Additional Commentary

“CHEMOTHERAPY WITH CHOP can have late effects, including cardiotoxicity and second malignancies. The big advantages of de-escalating chemotherapy are reducing side effects, improving convenience, and reducing cost somewhat. I believe this study will be practice-changing,” stated ASH Secretary Robert A. Brodsky, MD, who discussed this abstract at a premeeting webinar.

Dan Landsburg, MD

Dan Landsburg, MD

Dan Landsburg, MD, Assistant Professor of Hematology-Oncology, Abramson Cancer Center, University of Pennsylvania, Philadelphia, said in an e-mail, “FLYER is a very interesting and well-conducted study. It is possible that this result could change practice and R-CHOP × 4 + 2 additional cycles of rituximab may become standard of care for these patients.” 

“However, data on long-term toxicities, such as second malignancy, infertility, and heart failure, are needed to determine whether the rates were lower in the de-escalated arm. Additionally, it seems that a high percentage of late relapses have occurred. It is suggested that the relapse rates are equivalent,” he continued.

Dr.

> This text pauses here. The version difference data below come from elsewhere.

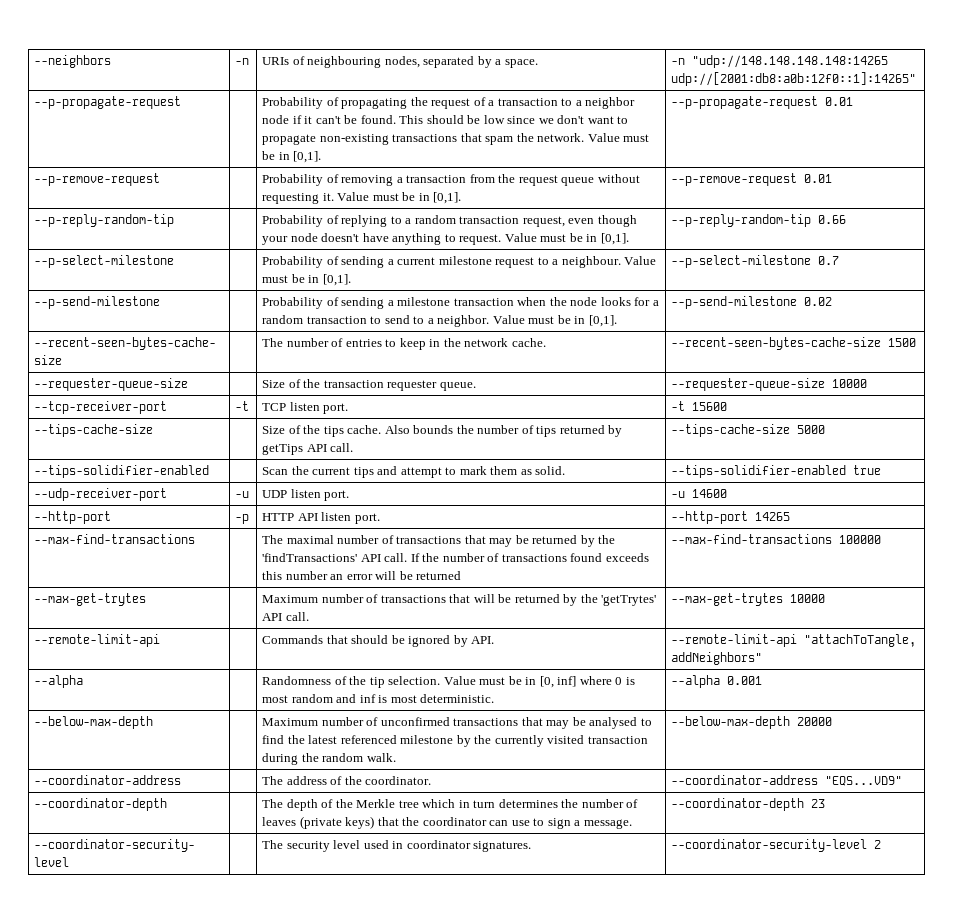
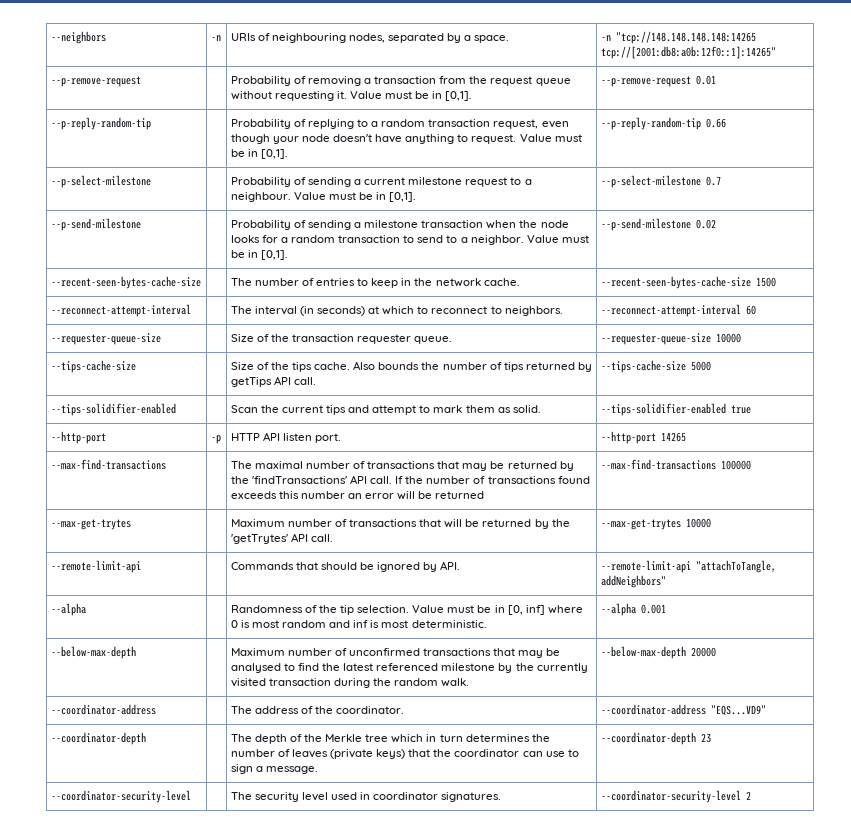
- --neighbors | -n | URIs of neighbouring nodes, separated by a space. | -n "udp://148.148.148.148:14265 udp://[2001:db8:a0b:12f0::1]:14265"
- --p-propagate-request | | Probability of propagating the request of a transaction to a neighbor node if it can't be found. This should be low since we don't want to propagate non-existing transactions that spam the network. Value must be in [0,1]. | --p-propagate-request 0.01
+ --neighbors | -n | URIs of neighbouring nodes, separated by a space. | -n "tcp://148.148.148.148:14265 tcp://[2001:db8:a0b:12f0::1]:14265"
+ --reconnect-attempt-interval | | The interval (in seconds) at which to reconnect to neighbors. | --reconnect-attempt-interval 60
- --tcp-receiver-port | -t | TCP listen port. | -t 15600
- --udp-receiver-port | -u | UDP listen port. | -u 14600

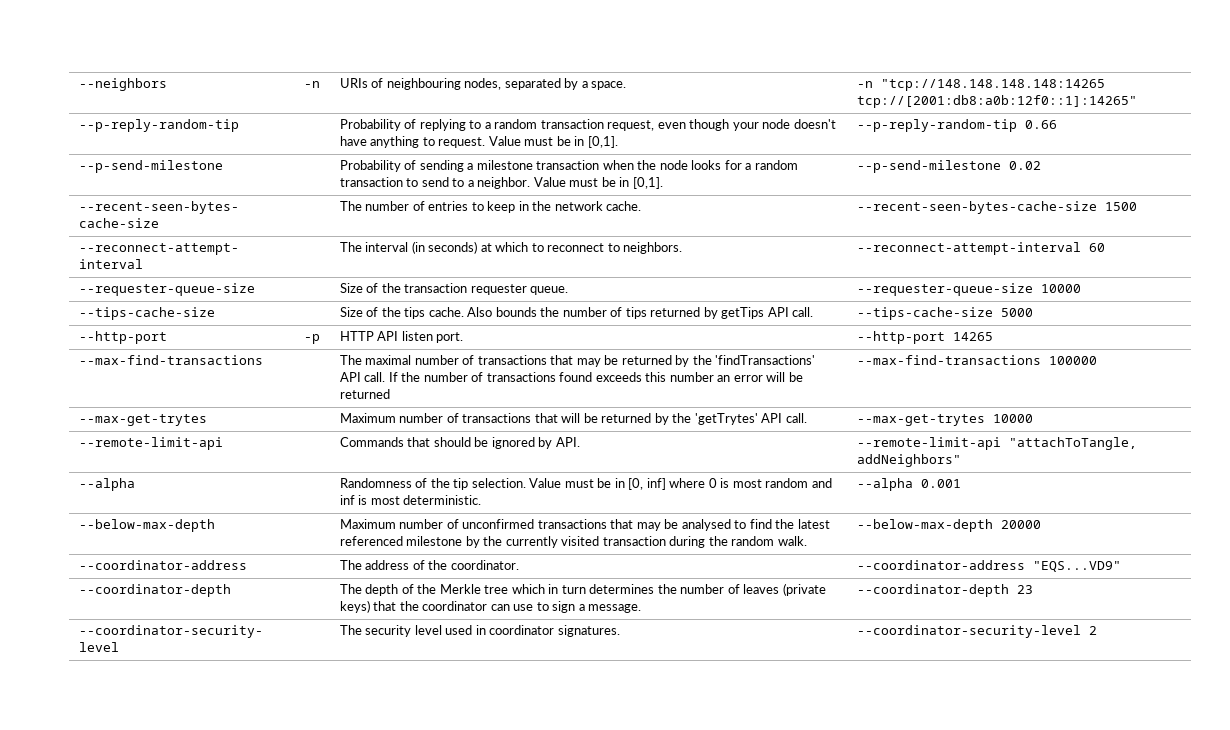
- --p-remove-request | | Probability of removing a transaction from the request queue without requesting it. Value must be in [0,1]. | --p-remove-request 0.01
- --p-select-milestone | | Probability of sending a current milestone request to a neighbour. Value must be in [0,1]. | --p-select-milestone 0.7
- --tips-solidifier-enabled | | Scan the current tips and attempt to mark them as solid. | --tips-solidifier-enabled true

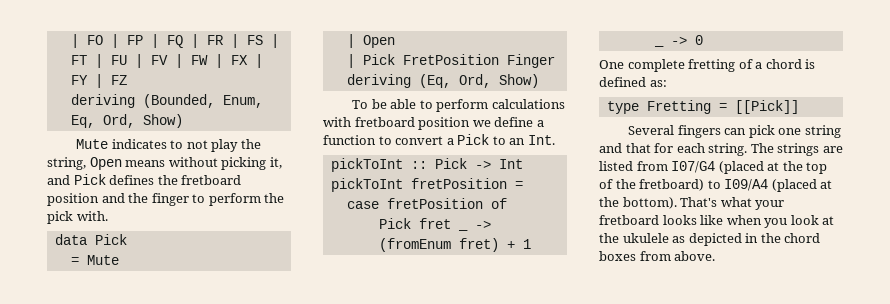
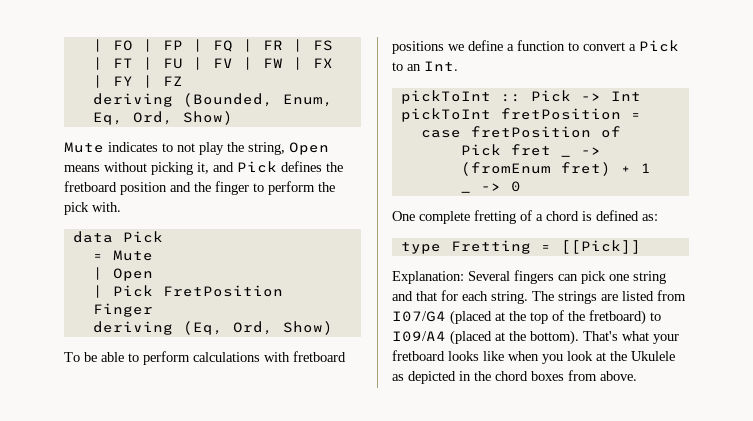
- To be able to perform calculations with fretboard position we define a function to convert a Pick to an Int.
+ To be able to perform calculations with fretboard positions we define a function to convert a Pick to an Int.
- Several fingers can pick one string and that for each string.
+ Explanation: Several fingers can pick one string and that for each string.
- That's what your fretboard looks like when you look at the ukulele as depicted in the chord boxes from above.
+ That's what your fretboard looks like when you look at the Ukulele as depicted in the chord boxes from above.

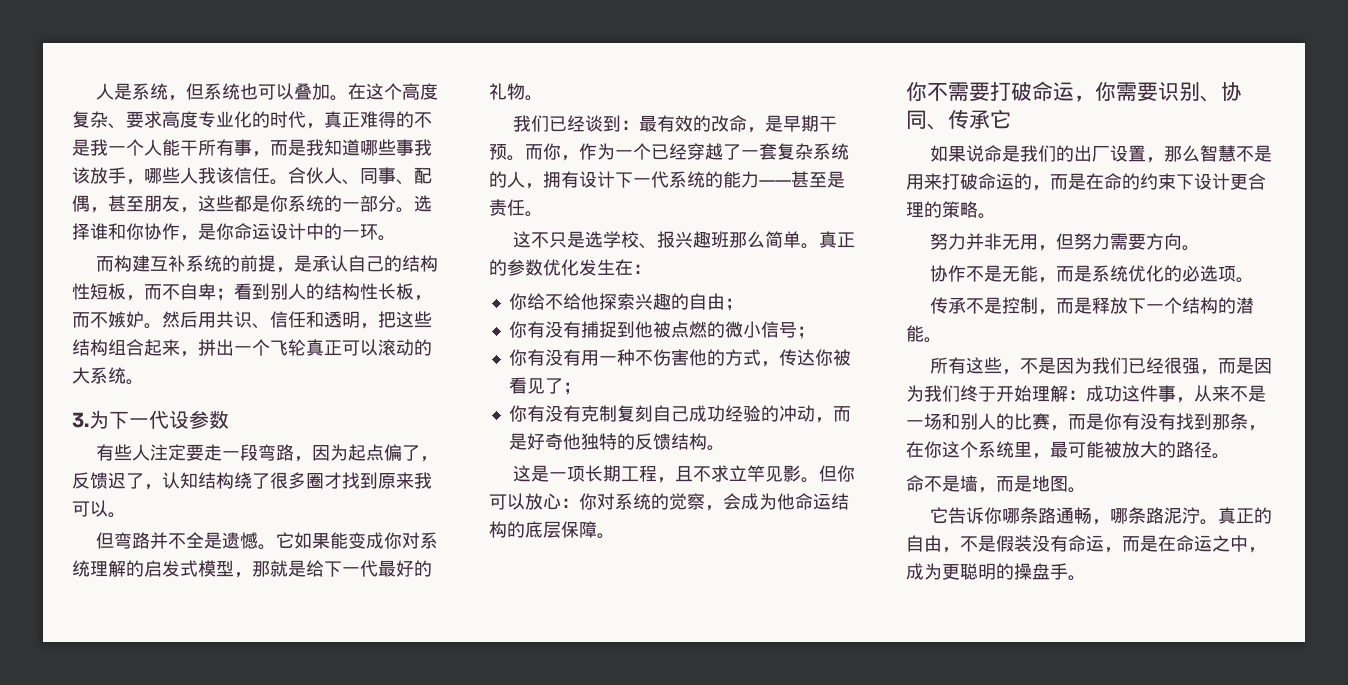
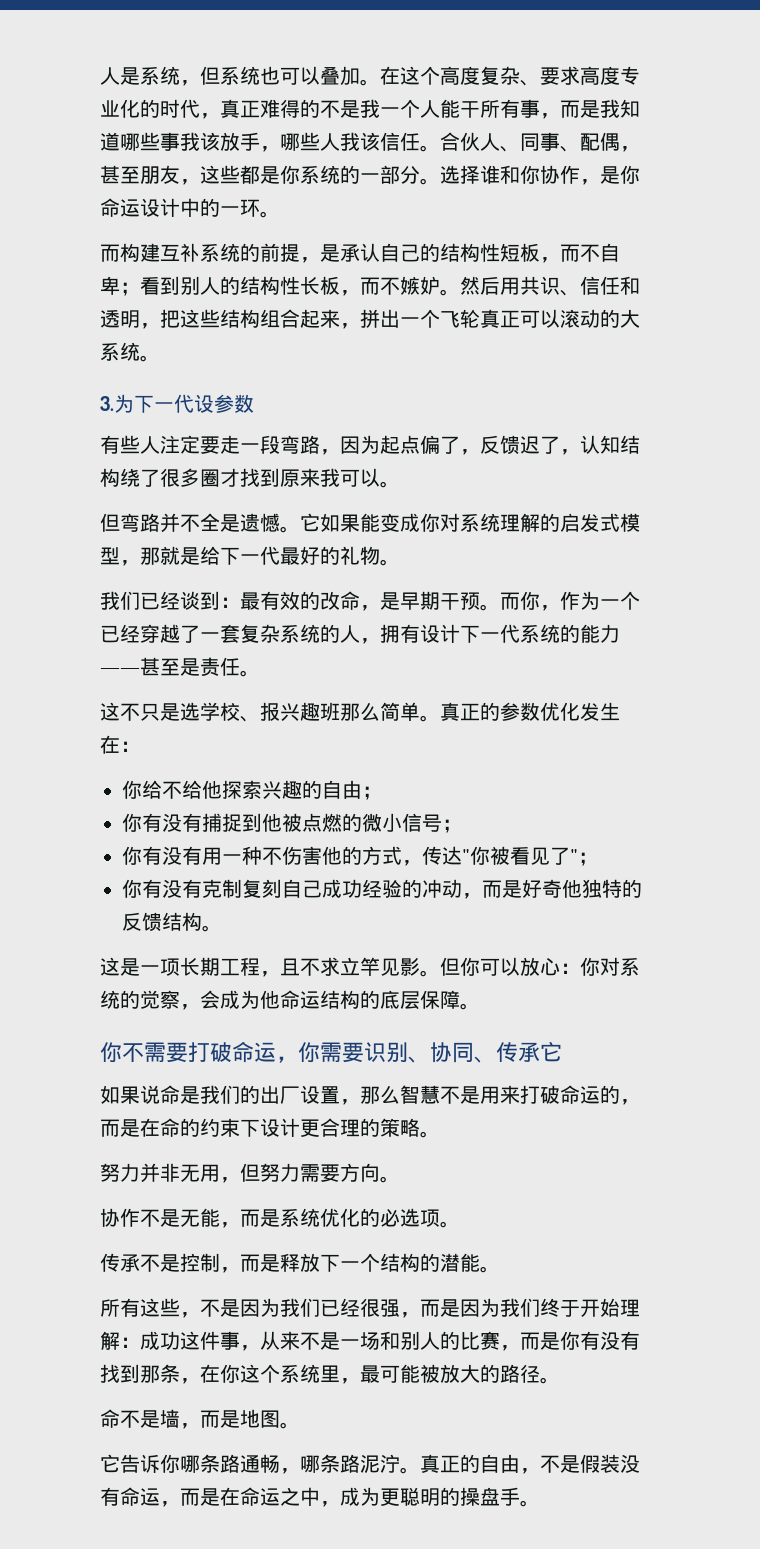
- 你有没有用一种不伤害他的方式，传达你被看见了；
+ 你有没有用一种不伤害他的方式，传达"你被看见了"；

Landsburg looks forward to hearing more details with longer-term follow-up.

DISCLOSURE: The study was supported by Deutsche Krebshilfe. Dr. Poeschel disclosed financial support for travel from Roche and Amgen. Dr. Brodsky is an advisor/board member with Apellis and Alexion; is a consultant for Achillion; and has received research funding from Achillion and Alexion. Dr. Landsburg is an advisor/board member with Celgene, is a consultant for Curis, Inc., and has received research funding from Takeda and Curis, Inc.


1. Poeschel V, Held G, Ziepert M, et al: Excellent outcome of young patients (18–60 years) with favourable-prognosis diffuse large B-cell lymphoma treated with 4 cycles CHOP plus 6 applications of rituximab: Results of the 592 patients of the FLYER trial of the Dshnhl/GLA. 2018 ASH Annual Meeting & Exposition. Abstract 781. Presented December 3, 2018.

2. Pfreundschuh M, Trümper L, Osterborg A, et al: CHOP-like chemotherapy plus rituximab versus CHOP-like chemotherapy alone in young patients with good-prognosis diffuse large-B-cell lymphoma: A randomised controlled trial by the MabThera International Trial (MInT) Group. Lancet Oncol 7:379-391, 2006.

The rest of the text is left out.